Installation view, Cuando Cambia el Mundo: Preguntas Sobre Arte y Feminismos (When the World Changes: Questions About Art and Feminisms), Centro Cultural Kirchner, Buenos Aires, 2021 (photo by Manuel Pose Varela)

BUENOS AIRES — Pau Delgado Iglesias has been exploring how vision affects our embrace of stereotypes. In her video-installation “Estar igual que el resto (being the same as the rest)” (2014–2019), part of the exhibit Cuando Cambia el Mundo: Preguntas Sobre Arte y Feminismos (When the World Changes: Questions About Art and Feminisms) at the Centro Cultural Kirchner, Iglesias interviewed several blind people, concluding that many of their perceptions are remarkably similar to those of sighted people. 

The works of four other artists, each presented in dedicated spaces along the Kirchner’s 6th floor corridor, similarly question such stereotypes  of women, Indigenous and Black people, and the elderly. Together with Iglesias, Alina Motta, Esther Ferrer, Joiri Minaya, and Sebastián Calfuqueo form a diverse, intergenerational group of artists that at first glance do not have much in common, but each approaches their often very personal subject matter in a poetic way, inviting audiences to deconstruct their own views.

Installation view, Cuando Cambia el Mundo: Preguntas Sobre Arte y Feminismos (When the World Changes: Questions About Art and Feminisms), Centro Cultural Kirchner, Buenos Aires, 2021 (photo by Manuel Pose Varela)
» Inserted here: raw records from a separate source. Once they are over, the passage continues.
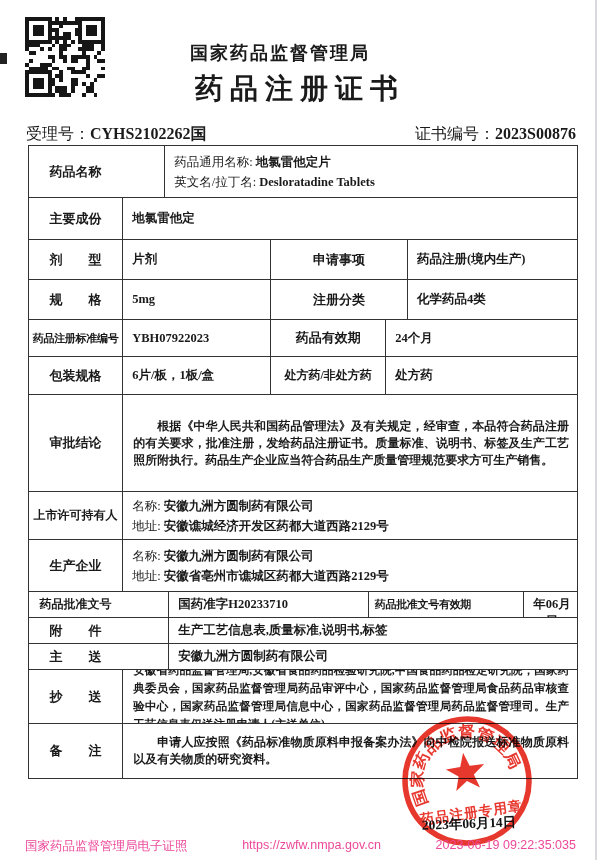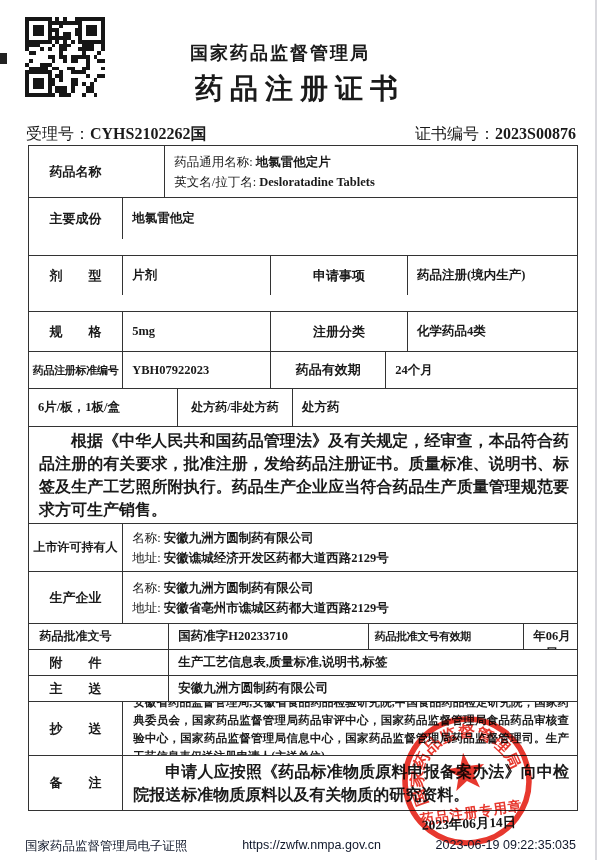--- a/index.html
+++ b/index.html
@@ -24,38 +24,38 @@
   .tr:first-child{border-top:none;gap:42px;}
   .cell{box-sizing:border-box;border-left:1px solid #333;display:flex;
         flex-direction:column;justify-content:center;overflow:hidden;}
   .cell:first-child{border-left:none;}
   .lbl{align-items:center;text-align:center;font-weight:700;font-size:13px;}
   .lbl.tight{font-size:11px;letter-spacing:-0.3px;}
   .lbl.small{font-size:12px;}
   .val{font-weight:700;font-size:12.5px;padding:2px 6px 2px 9px;}
   .val .pfx{font-weight:400;text-align:center;}
   .two-line{line-height:20px;}
-  .para{font-weight:700;font-size:16px;line-height:23px;padding:5px 8px 5px 10px;
+  .para{font-weight:700;font-size:12px;line-height:17px;padding:5px 8px 5px 10px;
         text-align:justify;}
   .indent{text-indent:2em;}
   .para.xs{font-size:11.5px;line-height:18px;}
   .w17{width:17%;} .w27{width:27%;} .w25{width:25%;} .w21{width:21%;}
   .w28{width:28%;} .w20{width:20%;} .grow{flex:1;}
   
-  .h51{height:51px;} .h42{height:42px;} .h40{height:40px;margin-top:16px;} .h37{height:37px;}
+  .h51{height:51px;} .h42{height:42px;} .h40{height:40px;} .h37{height:37px;}
   .h38{height:38px;} .h97{height:97px;} .h48{height:48px;} .h52{height:52px;}
   .h26{height:26px;gap:46px;} .h54{height:54px;} .h55{height:55px;}
   
   .stamp{position:absolute;left:399px;top:713px;width:136px;height:136px;
          transform:rotate(-8deg);mix-blend-mode:multiply;opacity:0.93;}
   .stamp-date{position:absolute;left:399px;top:815px;width:140px;text-align:center;
               font-size:13.5px;font-weight:700;color:#111;transform:rotate(-2deg);}
   
   .footer{position:absolute;left:25px;right:24px;top:838px;display:flex;
-          justify-content:space-between;font-size:12.5px;color:#0f172a;
+          justify-content:space-between;font-size:12.5px;color:#ec4899;
           font-family:"Liberation Sans","DejaVu Sans",sans-serif;}
 </style>
 </head>
 <body>
 
 <div class="page">
 
   <div class="edge-right"></div>
   <div class="edge-notch"></div>
 
@@ -332,26 +332,28 @@
     </div>
 
     <div class="tr h37">
       <div class="cell lbl tight w17">药品注册标准编号</div>
       <div class="cell val w27">YBH07922023</div>
       <div class="cell lbl w21">药品有效期</div>
       <div class="cell val grow">24个月</div>
     </div>
 
     <div class="tr h38">
+      <div class="cell lbl w17">包装规格</div>
       <div class="cell val w27">6片/板，1板/盒</div>
       <div class="cell lbl small w21">处方药/非处方药</div>
       <div class="cell val grow">处方药</div>
     </div>
 
     <div class="tr h97">
+      <div class="cell lbl w17">审批结论</div>
       <div class="cell grow">
         <div class="para indent">根据《中华人民共和国药品管理法》及有关规定，经审查，本品符合药品注册的有关要求，批准注册，发给药品注册证书。质量标准、说明书、标签及生产工艺照所附执行。药品生产企业应当符合药品生产质量管理规范要求方可生产销售。</div>
       </div>
     </div>
 
     <div class="tr h48">
       <div class="cell lbl small w17">上市许可持有人</div>
       <div class="cell val grow two-line">
         <div><span class="pfx">名称:</span> <b>安徽九洲方圆制药有限公司</b></div>
         <div><span class="pfx">地址:</span> <b>安徽谯城经济开发区药都大道西路2129号</b></div>

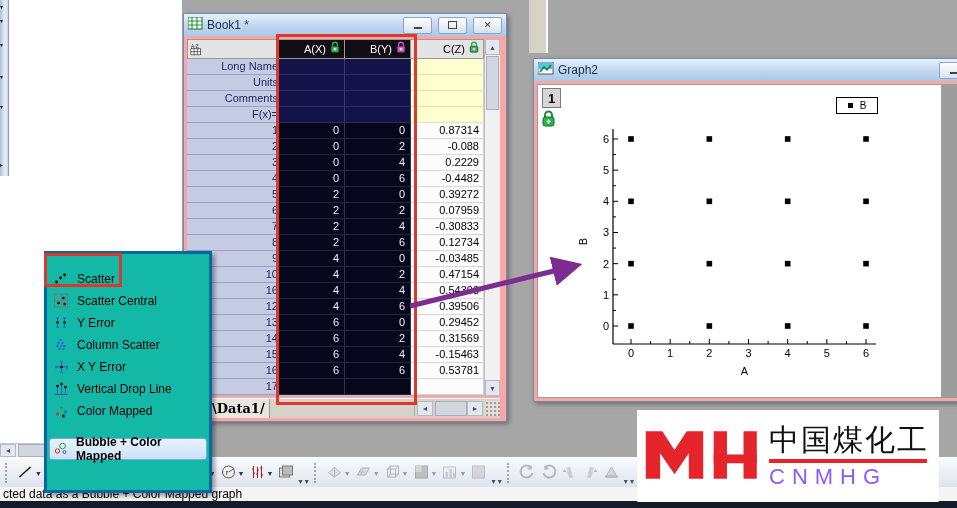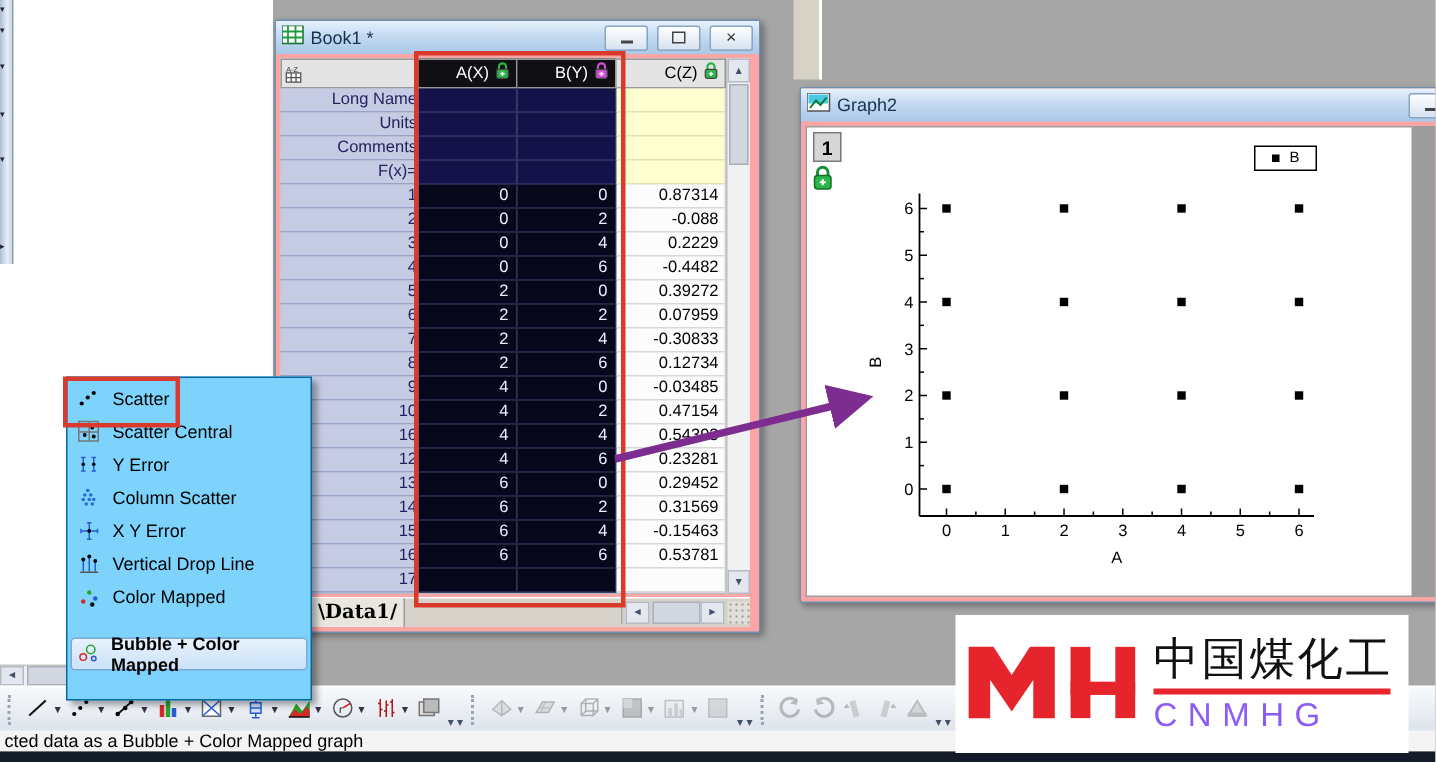--- a/index.html
+++ b/index.html
@@ -54,22 +54,22 @@
   .tab-arrow{width:15px;height:15px;border:1px solid #888;background:#e8e8e4;margin:0 2px;
              font-size:8px;display:flex;align-items:center;justify-content:center;}
   .sheet-tab{font-family:"DejaVu Serif",serif;font-weight:bold;font-size:13px;padding:0 4px;
              background:#e9e6df;border-right:1px solid #999;height:100%;display:flex;align-items:center;}
   .tab-hscroll{margin-left:auto;display:flex;align-items:center;height:15px;border-left:1px solid #aaa;padding-left:2px;}
   .tab-hscroll .hs-btn{height:13px;}
   .tab-hscroll .hs-thumb{height:13px;width:30px;}
   .grip{width:15px;height:15px;margin-left:2px;background:#e2dfd8;
         background-image:radial-gradient(#999 28%,transparent 30%);background-size:4px 4px;}
   
-  .menu{position:absolute;left:44px;top:251px;width:162px;background:#7dd3fc;border:1px solid #0369a1;
-        box-shadow:3px 3px 4px rgba(0,0,0,.35);padding:3px 0;z-index:30;}
+  .menu{position:absolute;left:44px;top:251px;width:162px;background:#14b8a6;border:3px solid #0369a1;
+        box-shadow:3px 3px 4px rgba(0,0,0,.35);padding:14px 0;z-index:30;}
   .menu-item{height:22px;display:flex;align-items:center;gap:7px;padding:0 6px 0 5px;font-size:12px;}
   .mi-icon{width:18px;height:16px;display:flex;align-items:center;justify-content:center;}
   .menu-item.hover{background:linear-gradient(#e8f2fd,#cbe2f9);border:1px solid #7da8d8;border-radius:3px;
                    margin:16px 2px;height:20px;padding:0 3px 0 2px;font-weight:bold;}
   .red-box{position:absolute;border:3px solid #d93a2c;z-index:45;pointer-events:none;}
   
   .graph-client{position:absolute;left:3px;top:25px;right:3px;bottom:3px;background:#9d9d9d;overflow:hidden;}
   .graph-page{position:absolute;left:1px;top:1px;width:403px;height:312px;background:#fff;}
   .layer-badge{position:absolute;left:4px;top:3px;width:17px;height:18px;background:#d6d6d6;
                border:1px solid #7a7a7a;font-weight:bold;font-size:13px;display:flex;align-items:center;justify-content:center;}
@@ -228,21 +228,21 @@
           <div class="cell c-dark">4</div>
           <div class="cell c-dark">2</div>
           <div class="cell c-light">0.47154</div>
           <div class="cell c-rowhead">16</div>
           <div class="cell c-dark">4</div>
           <div class="cell c-dark">4</div>
           <div class="cell c-light">0.54393</div>
           <div class="cell c-rowhead">12</div>
           <div class="cell c-dark">4</div>
           <div class="cell c-dark">6</div>
-          <div class="cell c-light">0.23281</div>
+          <div class="cell c-light">0.39506</div>
           <div class="cell c-rowhead">13</div>
           <div class="cell c-dark">6</div>
           <div class="cell c-dark">0</div>
           <div class="cell c-light">0.29452</div>
           <div class="cell c-rowhead">14</div>
           <div class="cell c-dark">6</div>
           <div class="cell c-dark">2</div>
           <div class="cell c-light">0.31569</div>
           <div class="cell c-rowhead">15</div>
           <div class="cell c-dark">6</div>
In her three-channel film “(Outros) Fundamentos [(Others) Fundamentals]” (2017–2019), Motta searches for her roots in Nigeria, where she recognizes her physical traits but is considered an “other,” as she is in her home country Brazil. Calfuqueo also points to this otherness, when he looks for his feminine double in his film, inviting reconsiderations of gender. And Minaya literally shows the results of her #dominicanwomengooglesearch, having blown up, cut out, and hung the results of how Dominican women, like herself, are often objectified and sexualized. Ferrer closes with works criticizing exactly that same sexualization of the women’s bodies.   

With Ferrer’s project, the effects of objectification become deadly. The impressive installation  features empty black chairs circling a mannequin which holds a sign stating the amount of femicides in Argentina since the start of the year. With one chair per murdered woman, the installation has come to outgrow its space, as the number of femicides in Argentina this year has grown from 62 at the start of the exhibition in March to over 100. 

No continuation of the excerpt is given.